Method #1 : Using sum() + zip() The combination of above functions can be used to perform this task. In this, we perform summation of elements that after zipping cross lists together match. 

Python3

# Python3 code to demonstrate
# Similar index elements frequency
# using sum() + zip()
 
# Initializing lists
test_list1 = [1, 3, 5, 6, 8]
test_list2 = [4, 3, 6, 6, 10]
 
# printing original lists
print("The original list 1 is : " + str(test_list1))
print("The original list 2 is : " + str(test_list2))
 
# Similar index elements frequency
# using sum() + zip()
res = sum(x == y for x, y in zip(test_list1, test_list2))
 
# printing result
print ("Number of elements having similar index : " + str(res))

                    
Output : 
The original list 1 is : [1, 3, 5, 6, 8]
The original list 2 is : [4, 3, 6, 6, 10]
Number of elements having similar index : 2

Time Complexity: O(n*n) where n is the number of elements in the list “test_list”.  
Auxiliary Space: O(n), where n is the number of elements in the new res list 

Method #2 : Using list comprehension + enumerate() The combination of above functionalities can be used to perform this task. In this, we iterate through each element in lists and increase the sum accordingly. 

Python3

# Python3 code to demonstrate
# Similar index elements frequency
# using list comprehension + enumerate()
 
# Initializing lists
test_list1 = [1, 3, 5, 6, 8]
test_list2 = [4, 3, 6, 6, 10]
 
# printing original lists
print("The original list 1 is : " + str(test_list1))
print("The original list 2 is : " + str(test_list2))
 
# Similar index elements frequency
# using list comprehension + enumerate()
res = len([key for key, val in enumerate(zip(test_list1, test_list2)) if val[0] == val[1]])
 
# printing result
print ("Number of elements having similar index : " + str(res))

                    
Output : 
The original list 1 is : [1, 3, 5, 6, 8]
The original list 2 is : [4, 3, 6, 6, 10]
Number of elements having similar index : 2

 Method #3 : Using map() + itertools zip_longest()

Python3

#Python3 code to demonstrate
#Similar index elements frequency
#using map() + zip_longest()
#importing itertools module
from itertools import zip_longest
 
#Initializing lists
test_list1 = [1, 3, 5, 6, 8]
test_list2 = [4, 3, 6, 6, 10]
 
#printing original lists
print("The original list 1 is : " + str(test_list1))
print("The original list 2 is : " + str(test_list2))
 
#Similar index elements frequency
#using map() + zip_longest()
res = sum(map(lambda x: x[0] == x[1], zip_longest(test_list1, test_list2, fillvalue=-1)))
 
#printing result
print ("Number of elements having similar index : " + str(res))

                    

Output
The original list 1 is : [1, 3, 5, 6, 8]
The original list 2 is : [4, 3, 6, 6, 10]
Number of elements having similar index : 2

Time Complexity: O(n) where n is the length of the longest list.
Auxiliary Space: O(1) as we are only using a single integer to store the result.
In this approach, we first import the zip_longest() method from itertools module and then use the map() function to apply a lambda function that compares elements at each index of both the lists and then we use the sum() method to find the sum of all comparisons (True or False). The fillvalue argument in zip_longest is used to fill values in the shorter list if they are less elements than the longer list, so that they can be compared.

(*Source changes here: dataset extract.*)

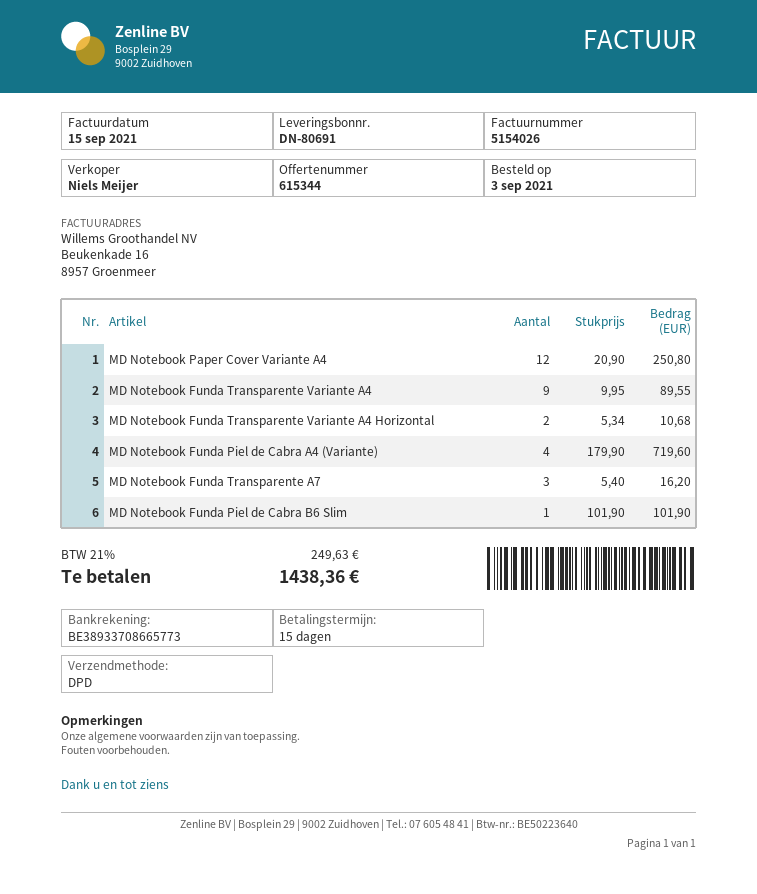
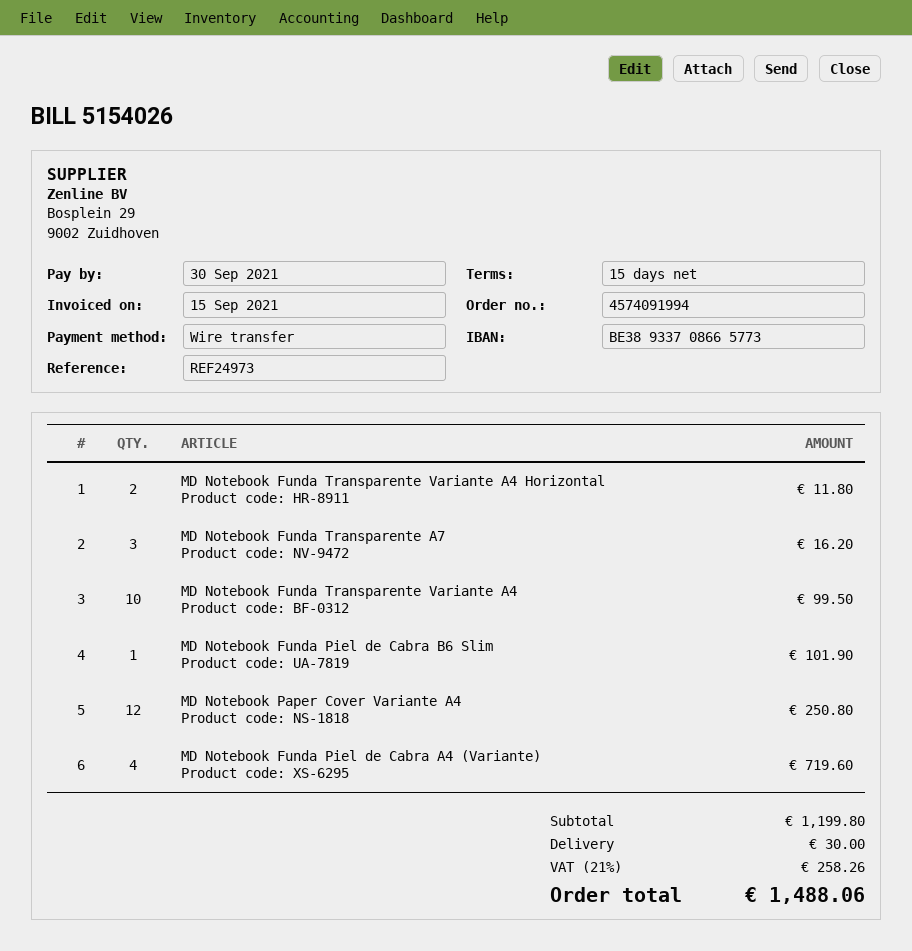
MD Notebook Funda Transparente Variante A4: 9 for 89.55 -> 10 for 99.50
MD Notebook Funda Transparente Variante A4 Horizontal: 2 for 10.68 -> 2 for 11.80
shipping: none -> 30.00
tax: 21% = 249.63 -> 21% = 258.26
total: 1438.36 -> 1488.06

This approach gives us a concise way to find the number of elements with the same index in both the lists and its time complexity is O(n) where n is the length of the longest list and its space complexity is O(1) as we are only using a single integer to store the result.

Method #4: Using for loop

Python3

# Initializing lists
test_list1 = [1, 3, 5, 6, 8]
test_list2 = [4, 3, 6, 6, 10]
 
# printing original lists
print("The original list 1 is : " + str(test_list1))
print("The original list 2 is : " + str(test_list2))
 
# Using for loop
count = 0
for i in range(len(test_list1)):
    if test_list1[i] == test_list2[i]:
        count += 1
 
# printing result
print("Number of elements having similar index : " + str(count))
#This code is contributed by Vinay Pinjala.

                    

Output
The original list 1 is : [1, 3, 5, 6, 8]
The original list 2 is : [4, 3, 6, 6, 10]
Number of elements having similar index : 2

Time Complexity: O(n)
Auxiliary Space: O(1)

Method#5: Using Recursive method.

Algorithm:

  1. Check if the index is equal to the length of the first list. If it is, return 0.
  2. Check if the current element in both lists is equal. If it is, recursively call the count_matching_elements() function with the next index and add 1 to the result.
  3. If the current element in both lists is not equal, recursively call the count_matching_elements() function with the next index.
  4. Continue this process until the function has compared all the elements in the two lists.
  5. Return the number of elements that have the same index and are equal in both lists.

Python3

def count_matching_elements(list1, list2, index=0):
    if index == len(list1):
        return 0
    elif list1[index] == list2[index]:
        return 1 + count_matching_elements(list1, list2, index + 1)
    else:
        return count_matching_elements(list1, list2, index + 1)
 
# Initializing lists
test_list1 = [1, 3, 5, 6, 8]
test_list2 = [4, 3, 6, 6, 10]
 
# printing original lists
print("The original list 1 is : " + str(test_list1))
print("The original list 2 is : " + str(test_list2))
 
# Using recursive method
count = count_matching_elements(test_list1,test_list2)
 
# printing result
print("Number of elements having similar index : " + str(count))
#This code is contributed by tvsk.

                    

Output
The original list 1 is : [1, 3, 5, 6, 8]
The original list 2 is : [4, 3, 6, 6, 10]
Number of elements having similar index : 2

Time complexity:
The time complexity of the function is O(n), where n is the length of the input lists. This is because the function needs to compare each element in the two lists once. Since the function visits each element once, the time complexity is linear in the length of the input.

Auxiliary space:
The auxiliary space complexity of the function is O(n), where n is the maximum depth of the recursion. This is because the function creates a new stack frame for each recursive call. The maximum depth of the recursion is equal to the length of the input lists. Therefore, the space complexity of the function is also linear in the length of the input.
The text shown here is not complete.